Eu sou um frequentador de eventos. Desde que comecei a trabalhar com publicidade, sempre fui um defensor da importância de estar em congressos, palestras, conferências, feiras, etc. Por mais que muita gente reclame dizendo coisas como “é sempre igual!”, “são as mesmas pessoas!”, “é só jabá!”, todo mundo sempre vai. Porque no fim, funciona.

O conteúdo, por mais que seja repetido ou jabazento, acaba trazendo novos insights. O networking funciona, você de fato conhece novas pessoas, novas empresas. O mercado está lá, do mesmo lado: agências, veículos, anunciantes, produtores… Concorrentes e parceiros, empregados e donos, todos de crachá no pescoço. E todo mundo um pouco mais relaxado e desarmado, porque, afinal, o objetivo é estar lá para ouvir. Eu sempre consigo contabilizar novos negócios que nasceram nesses lugares.

Dentre esses eventos que o pessoal do mercado de publicidade freqüenta, o SxSW é especial. Mesmo não sendo sobre publicidade, mesmo não sendo tão propício para o networking, mesmo não entregando prêmios para agências, cada vez mais publicitários estão lá.

SXSW

Por quê? Para se inspirar? Pelo badge? Para fazer compras em outlet?
Eu não sei.

É por isso que junto com o B9 vou fazer uma missão exploratória por lá. Vamos tentar entender porque um evento como esse ficou tão grande e tão importante. Por que tanta gente vai, por conta própria ou representando suas empresas. E como ele influencia a publicidade no Brasil.

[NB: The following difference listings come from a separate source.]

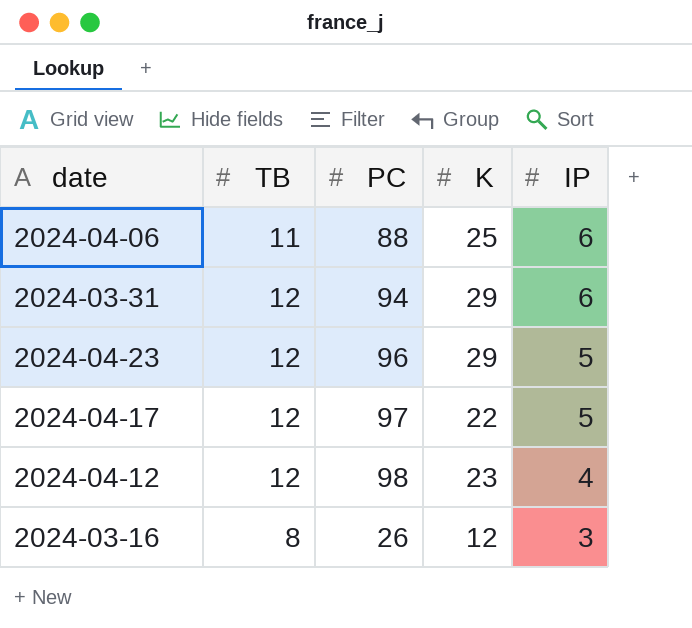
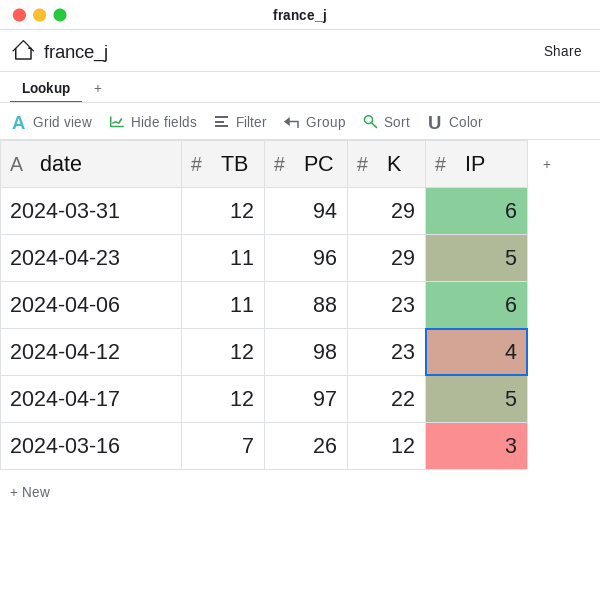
row order: IP descending -> K descending
2024-04-23 | TB: 12 -> 11
2024-04-06 | K: 25 -> 23
2024-03-16 | TB: 8 -> 7

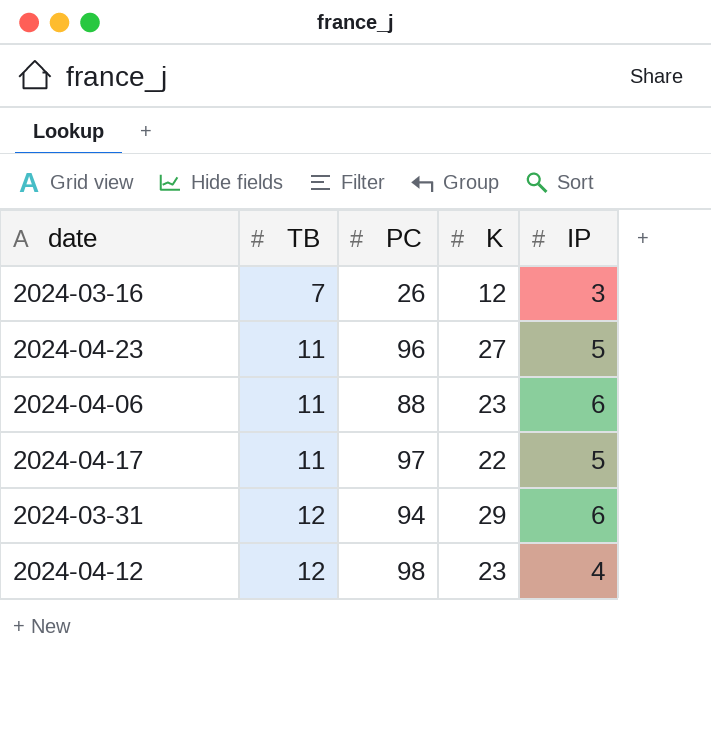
row order: K descending -> TB ascending
2024-04-23 | K: 29 -> 27
2024-04-17 | TB: 12 -> 11

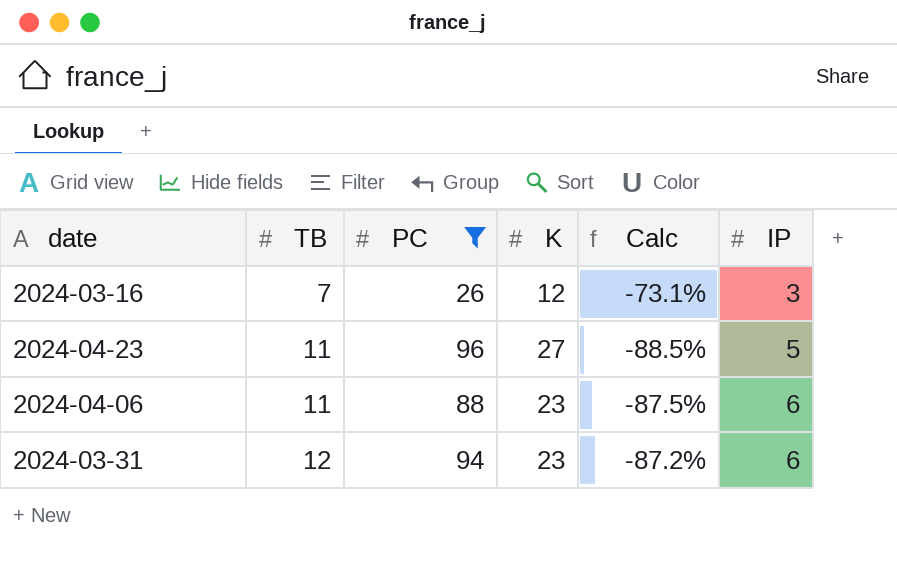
filter: none -> PC <= 96
column Calc | formula: none -> ([TB] - [PC]) / [PC]
2024-03-31 | K: 29 -> 23

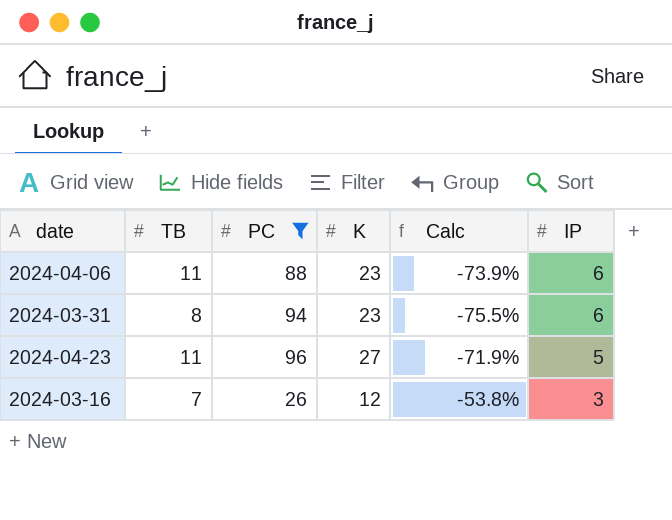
row order: TB ascending -> IP descending
column Calc | formula: ([TB] - [PC]) / [PC] -> ([K] - [PC]) / [PC]
2024-03-31 | TB: 12 -> 8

Seria muito legal se você, leitor, pudesse vir com a gente. Por isso, pedimos que você responda um breve questionário clicando nesse link aqui.

É breve mesmo. Meia dúzia de questões. Se você vai, queremos entender por que e queremos seu contato. Se você não vai, queremos saber suas perguntas para que possamos fazer uma cobertura melhor.

Pretendemos voltar com respostas. Se não tivermos respostas, pelo menos teremos a inspiração. Ou os badges. Ou as compras no outlet. Aguardem!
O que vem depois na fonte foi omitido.